Una mujer de 57 años logra que la Justicia elimine el límite de su pensión de 600 euros al mes

La Audiencia Provincial de Pontevedra ha avalado que siga cobrando esta prestación sin límite de tiempo tras 32 años dedicada al hogar. Además, reconoce una compensación económica de 80.000 euros por el trabajo realizado en casa.

La resolución da parcialmente la razón a una mujer de 57 años que, después de más de tres décadas de matrimonio, reclamó una pensión compensatoria y una indemnización por su dedicación exclusiva a la familia. El tribunal mantiene los 600 euros mensuales, elimina el tope de nueve años fijado en primera instancia y rebaja la compensación de 192.000 a 80.000 euros. Hay que tener en cuenta que cobrando una pensión de jubilación no se puede trabajar con cierto tipos de ingresos.

Por qué la Audiencia Provincial mantuvo la pensión compensatoria vitalicia de 600 euros

La clave del fallo está en el desequilibrio económico que provocó el matrimonio y que se hace visible tras el divorcio. Según la sentencia, la mujer pasó 32 años fuera del mercado laboral, centrada en el hogar, y solo volvió a trabajar al separarse, cuando encontró empleo en hostelería.

Para la Audiencia, este dato no es menor. Entiende que esa dedicación le impidió consolidar experiencia profesional y también cotizar con normalidad para acceder en el futuro a una pensión de jubilación contributiva. Mientras tanto, el marido sostuvo económicamente a la familia y mantuvo una situación patrimonial claramente superior.
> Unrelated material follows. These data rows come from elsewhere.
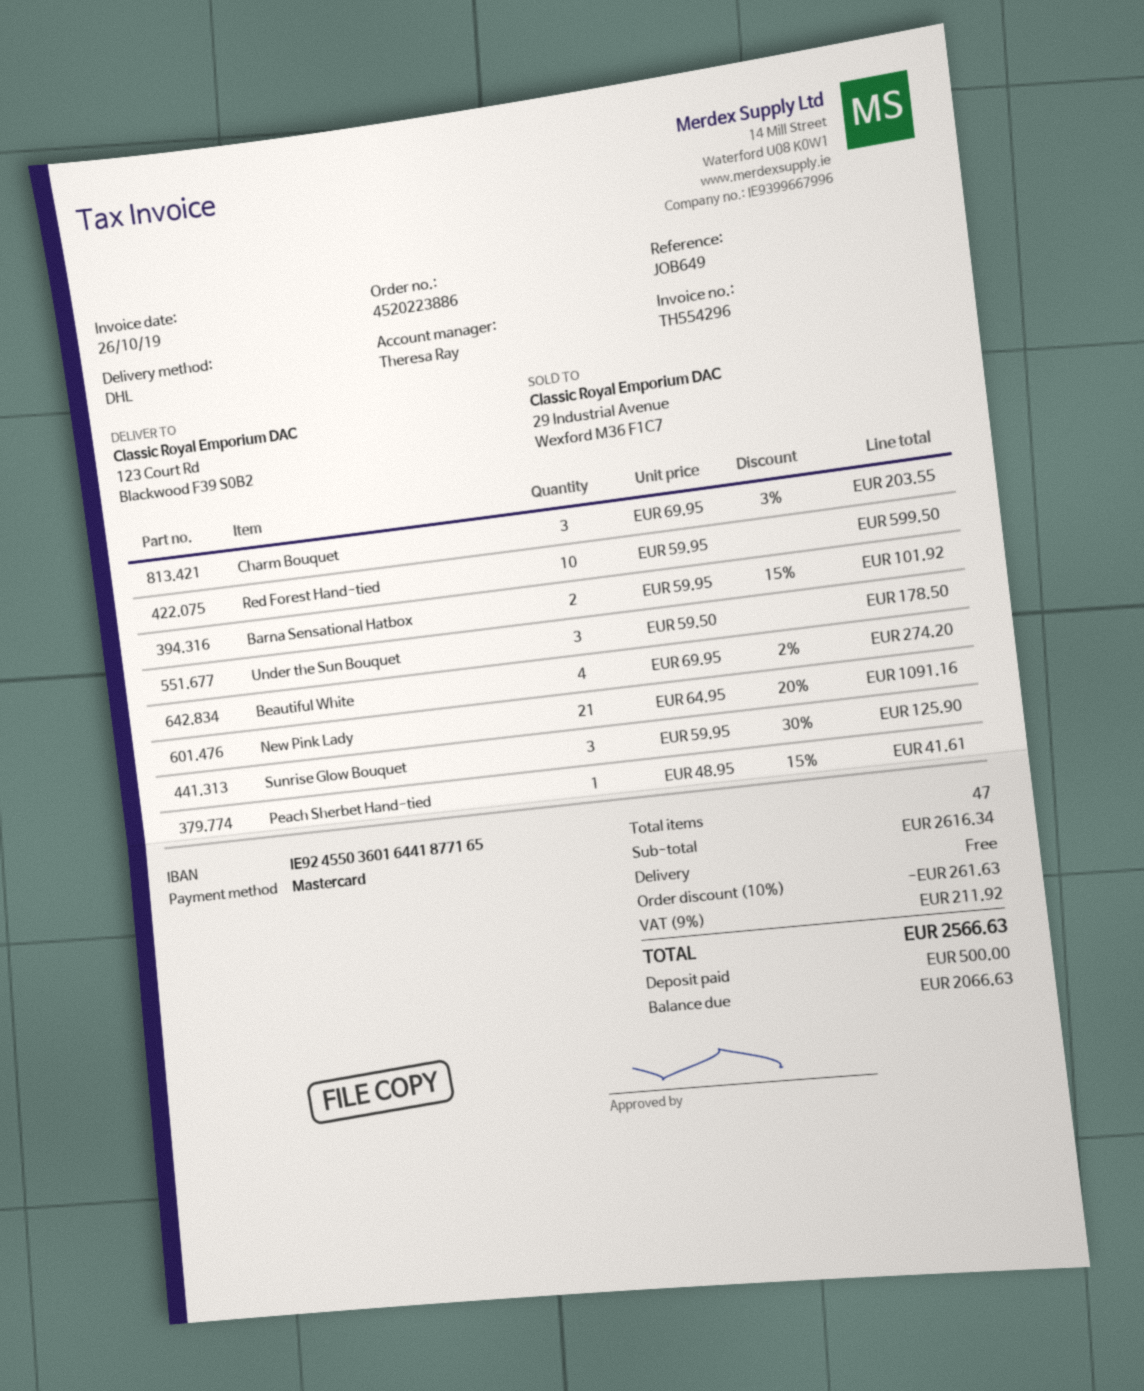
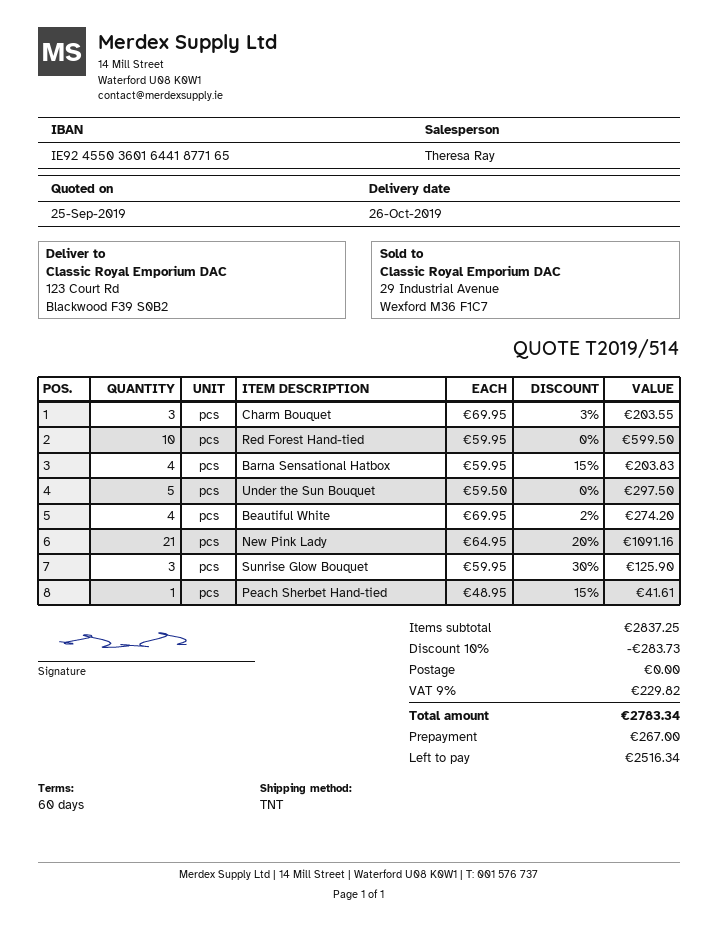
shipping method: DHL -> TNT
Barna Sensational Hatbox: 2 x 59.95 - 15% = 101.92 -> 4 x 59.95 - 15% = 203.83
Under the Sun Bouquet: 3 x 59.50 = 178.50 -> 5 x 59.50 = 297.50
subtotal: 2616.34 -> 2837.25
discount: 10% = 261.63 -> 10% = 283.73
tax: 9% = 211.92 -> 9% = 229.82
total: 2566.63 -> 2783.34
deposit: 500.00 -> 267.00
balance: 2066.63 -> 2516.34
¿Se podía limitar esta pensión a unos años concretos? El tribunal cree que no. De hecho, rechaza tanto la petición del exmarido de reducirla a seis meses como el plazo de nueve años que fijó el juzgado. La sala considera irreal pensar que, a sus 57 años y tras tanto tiempo alejada del empleo, pueda corregir por sí sola ese desequilibrio. Pensar lo contrario sería, en palabras de la resolución, puro “futurismo o adivinación”.

Cómo influye el trabajo en el hogar en la compensación económica de 80.000 euros

La segunda parte del caso gira en torno a la compensación por el trabajo doméstico. La Audiencia considera acreditado que la esposa se dedicó de forma “exclusiva y excluyente” a la casa durante la convivencia. Además, cuidó durante años a dos nietos del marido que vivieron con ellos. Ahí está el núcleo del asunto.

Por ese motivo, el tribunal mantiene su derecho a cobrar una compensación al amparo del artículo 1438 del Código Civil. Sin embargo, reduce la cuantía reconocida en primera instancia. La razón es que mantener al mismo tiempo una pensión vitalicia y una indemnización de 192.000 euros podía suponer una doble reparación por los mismos hechos.

Finalmente, la sala fija esa cantidad en 80.000 euros. Lo hace teniendo en cuenta que no hubo hijos comunes, que el marido asumió los gastos económicos del hogar y que la pensión ya corrige parte del perjuicio sufrido por la mujer.